Well, what's this - I was wondering whether we skipped a chapter or something. Surely you don't mean there is nothing interesting about this chapter? At least for myself I could speak about quite a lot of things.

First, the beginning. I'm going to skip the current things and focus on the historical information. I find it very interesting that we are very plainly told that the Breelanders lived there already in the First Age. Well, why not, it's plausible and even logical, but still, it's interesting to actually fully realise it. Isn't it strange? Somewhat, this implies that Bree itself (of course in some different state) is a settlement far, far older than let's say Osgiliath, Barad-Dur, Minas Tirith, Umbar or Isengard (about such young places like Dale or Edoras I don't even speak). Maybe, who knows, even older than all the human settlements in Beleriand. Fascinating idea, isn't it? Beren and Túrin are running around Beleriand and performing their great deeds, but behind the mountains, the Breelanders still reside and wait. And wait. And wait. As the classic says, "the villagers won".
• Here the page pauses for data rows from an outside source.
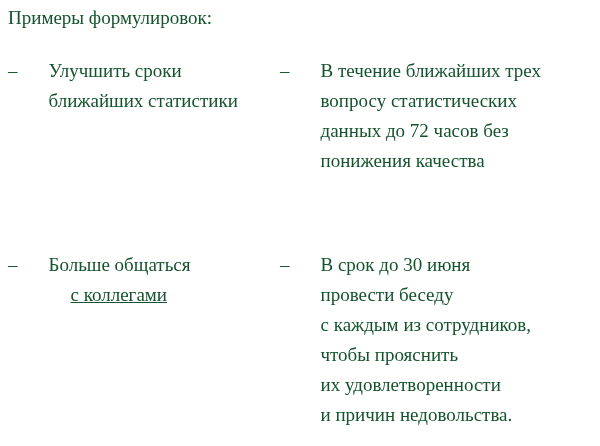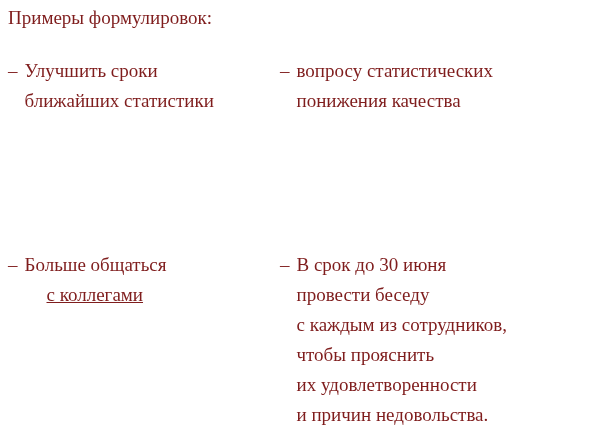"Примеры формулировок:" .page { color: #7f1d1d -> #14532d }
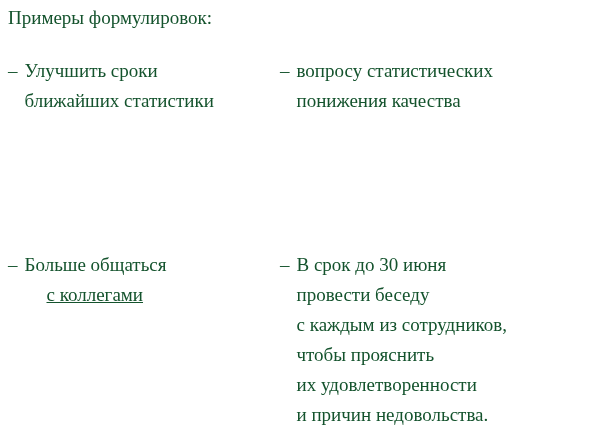"Улучшить сроки" .item-text .ln { margin-left: none -> 24px }
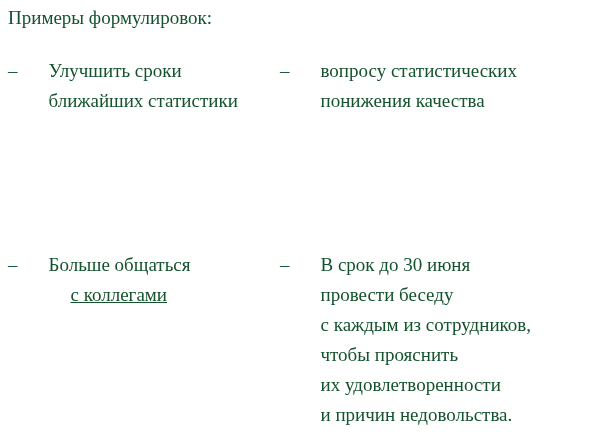"В течение ближайших трех" span.ln { html: none -> <span>В течение ближайших трех</span> }
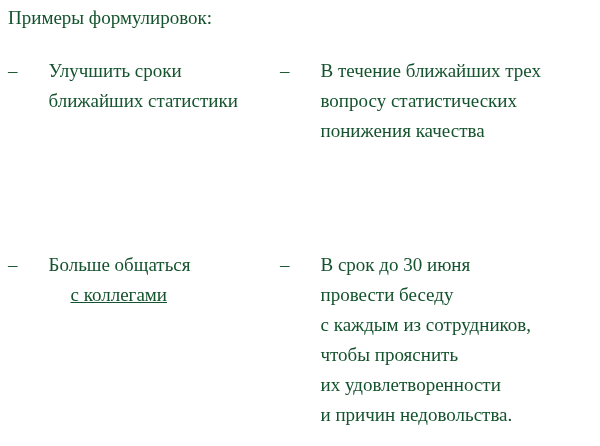"данных до 72 часов без" span.ln { html: none -> <span>данных до 72 часов без</span> }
Also, there is one interesting piece of information that breaks one common stereotypical thought about the Hobbits. It's a slight remark, although it speaks very plain towards a reader.
Quote:
There were probably many more Outsiders scattered about in the West of the World in those days than the people of the Shire imagined. Some, doubtless, were no better than tramps, ready to dig a hole in any bank and stay only as long as it suited them.
"Than the people of the Shire imagined" - and I could add "than most of the Tolkien fans are used to imagine". Normally, when someone says "Hobbits" to us, we think about the Shire and a little branch in Bree and its neigbouring villages. But here we are confronted with a view of many other Hobbits who live around there in the wilderness of ancient Arnor. Something that seems (at least to me) more like a desperate construction to back-up a crazy fanfiction or a bad RPG is actually true and put forward by the author himself. Interesting how easily one can slip into stereotypical thinking, eh?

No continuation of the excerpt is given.